Setiap kali akan mengadakan perge­laran seni badeng, maka penduduk setem­pat terlebih dahulu berjiarah ke makam Embah Acok (kepala desa Sanding) sebagai tanda penghtormatan atas jasanya dalam menciptakan seni Badeng tersebut.

Pada abad 18 seni Badeng di lanjut­kan oleh Madnuki, Djaja, Suminta dan Madja.
Pada abad 19 di lanjutkan oleh Sarkowi dan Naedji. Sedangkan dari tahun 1950 -1970 di lanjutkan oleh Kohri, Saman dan Suherman.

Bentuk pertunjukan dari seni badeng ini di dukung oleh 7 orang pemain yang mempunyai fungsi sebagai berikut : 2 orang penabuh Dog-dog lojor, 1 orang pemegang Angklung Roel, 1 orang pemegang Angklung Kecer, 1 orang pemegang Angklung Indung, 1 orang pemegang Angklung Kencrung, 1 orang juru Kawih.
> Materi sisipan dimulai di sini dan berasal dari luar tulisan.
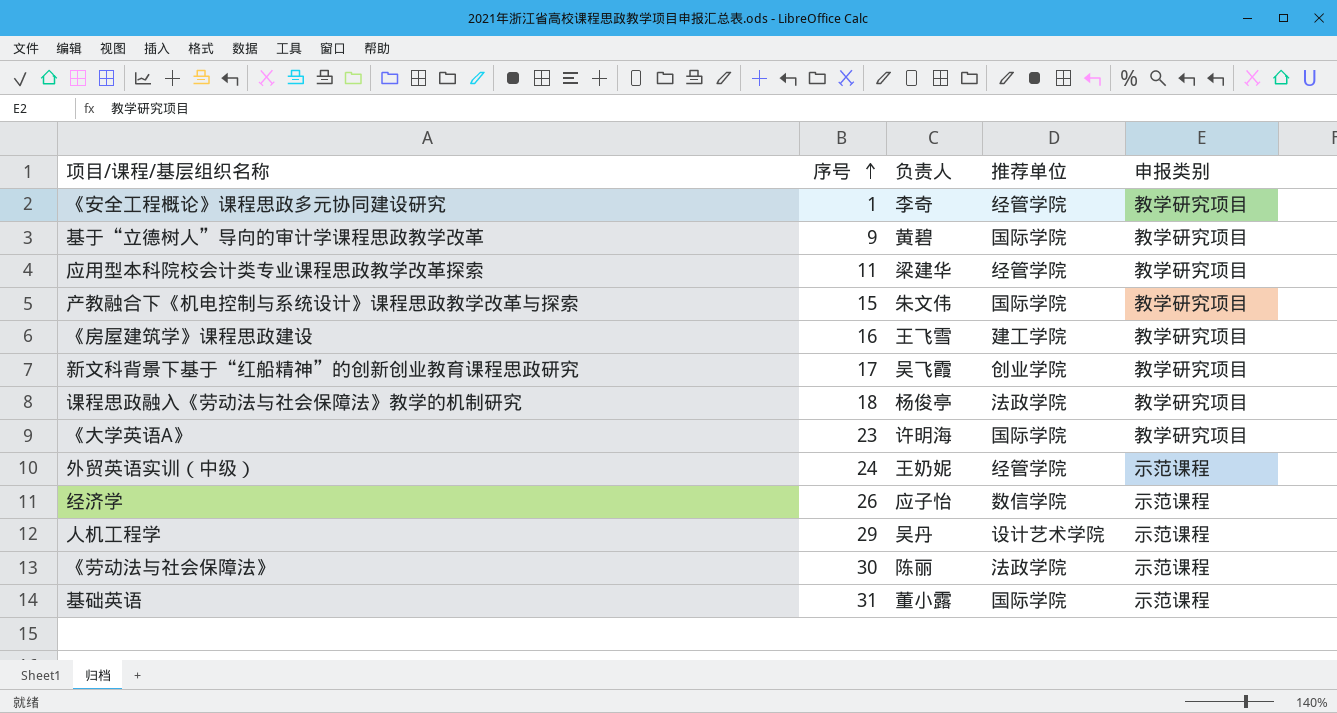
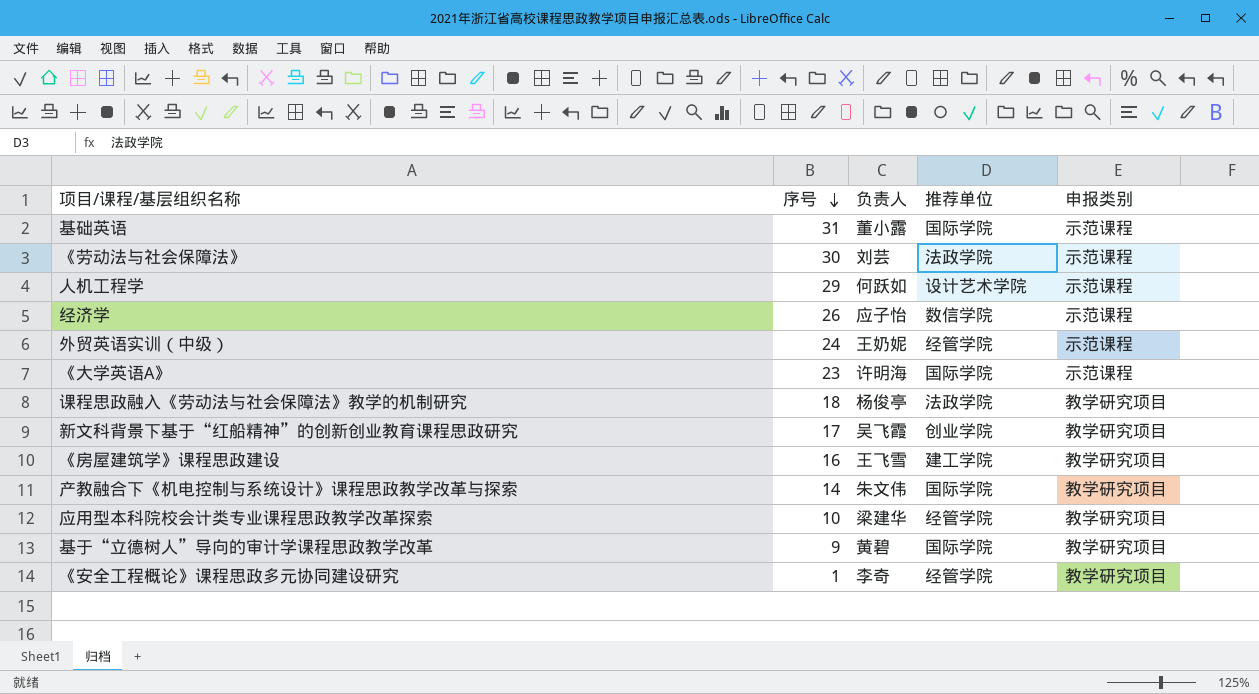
row order: 序号 ascending -> 序号 descending
《劳动法与社会保障法》 | 负责人: 陈丽 -> 刘芸
人机工程学 | 负责人: 吴丹 -> 何跃如
《大学英语A》 | 申报类别: 教学研究项目 -> 示范课程
产教融合下《机电控制与系统设计》课程思政教学改革与探索 | 序号: 15 -> 14
应用型本科院校会计类专业课程思政教学改革探索 | 序号: 11 -> 10

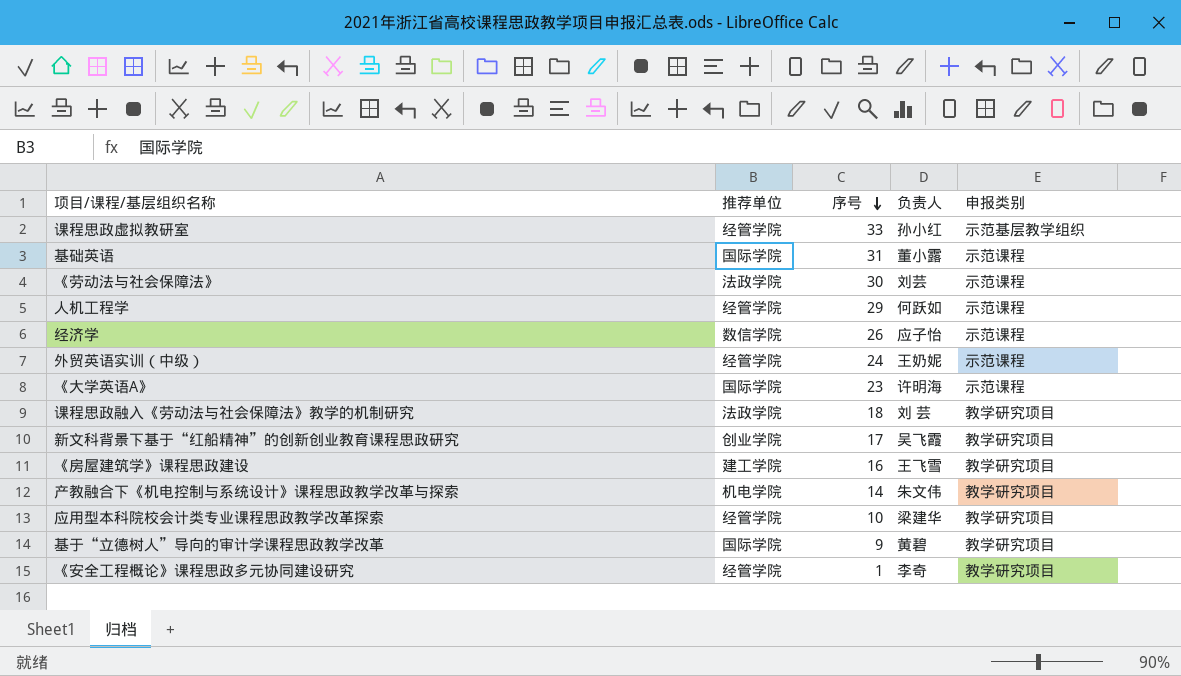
column 推荐单位 | position: 4 -> 2
row 课程思政虚拟教研室: none -> 经管学院 | 33 | 孙小红 | 示范基层教学组织
人机工程学 | 推荐单位: 设计艺术学院 -> 经管学院
课程思政融入《劳动法与社会保障法》教学的机制研究 | 负责人: 杨俊亭 -> 刘 芸
产教融合下《机电控制与系统设计》课程思政教学改革与探索 | 推荐单位: 国际学院 -> 机电学院

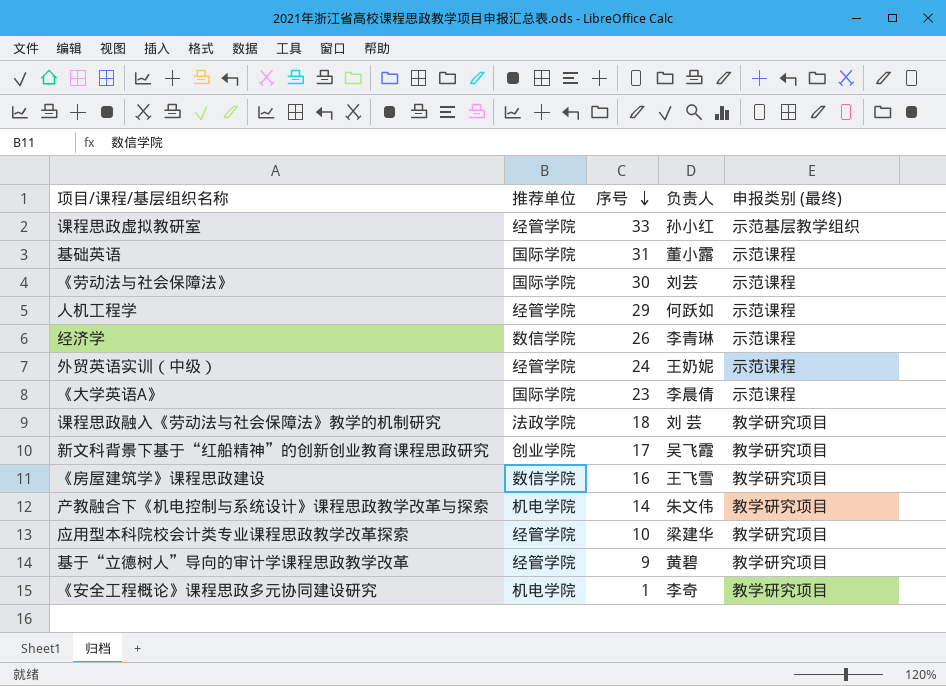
column name: 申报类别 -> 申报类别 (最终)
《劳动法与社会保障法》 | 推荐单位: 法政学院 -> 国际学院
经济学 | 负责人: 应子怡 -> 李青琳
《大学英语A》 | 负责人: 许明海 -> 李晨倩
《房屋建筑学》课程思政建设 | 推荐单位: 建工学院 -> 数信学院
基于“立德树人”导向的审计学课程思政教学改革 | 推荐单位: 国际学院 -> 经管学院
《安全工程概论》课程思政多元协同建设研究 | 推荐单位: 经管学院 -> 机电学院

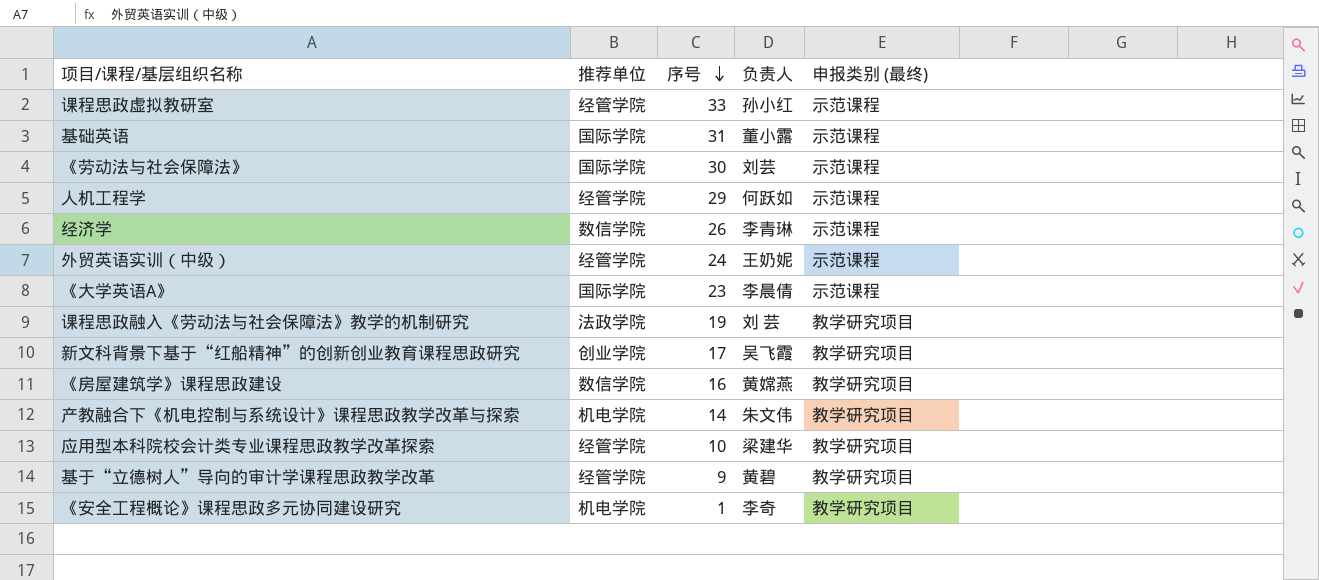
课程思政虚拟教研室 | 申报类别 (最终): 示范基层教学组织 -> 示范课程
课程思政融入《劳动法与社会保障法》教学的机制研究 | 序号: 18 -> 19
《房屋建筑学》课程思政建设 | 负责人: 王飞雪 -> 黄嫦燕

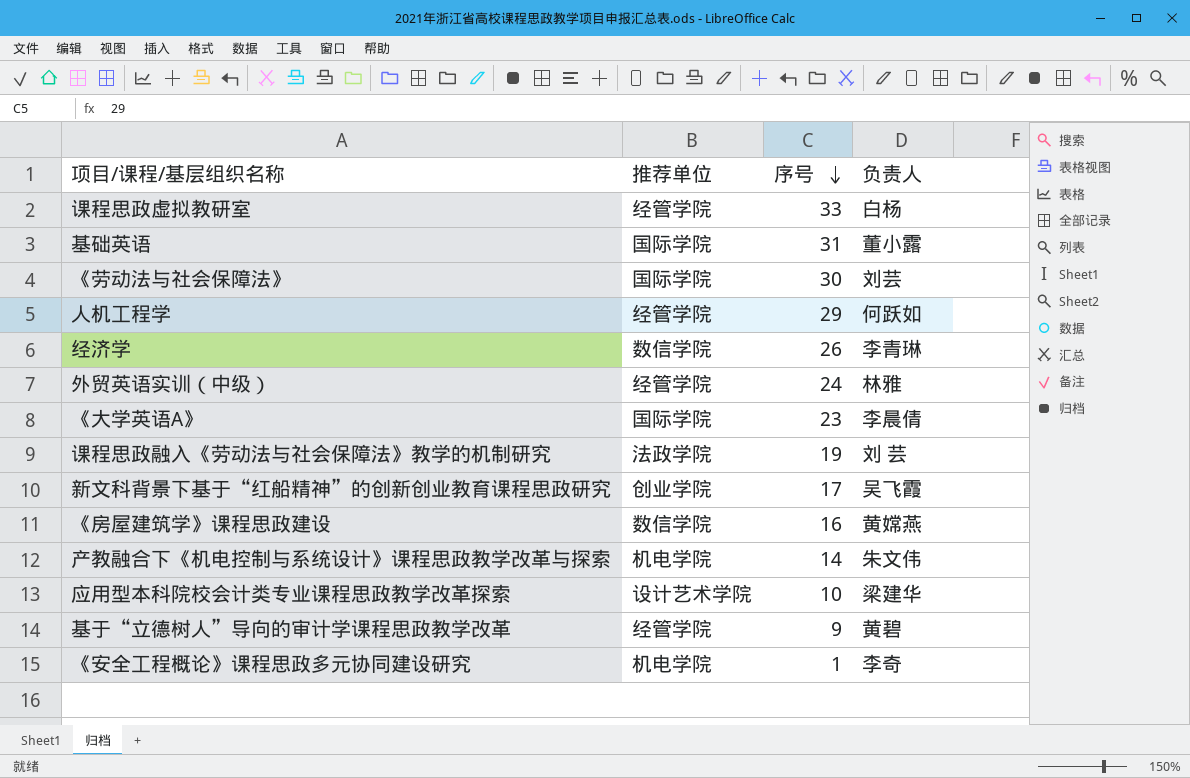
column 申报类别 (最终) | position: 5 -> none
课程思政虚拟教研室 | 负责人: 孙小红 -> 白杨
外贸英语实训（中级） | 负责人: 王奶妮 -> 林雅
应用型本科院校会计类专业课程思政教学改革探索 | 推荐单位: 经管学院 -> 设计艺术学院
Pemain Dog-dog sambil menabuh kadang-kadang di barengi dengan menari.

Demikian ringkas ceritera mengenai Badeng yang terdapat di kampong Tanjungmekar Kecamatan Rajapolah Kabupaten Tasikmalaya, menurut penuturan bapak Sukandi, Penilik Kebudayaan Kandep Dikbud Kecamatan Malangbong, Kabupaten Garut.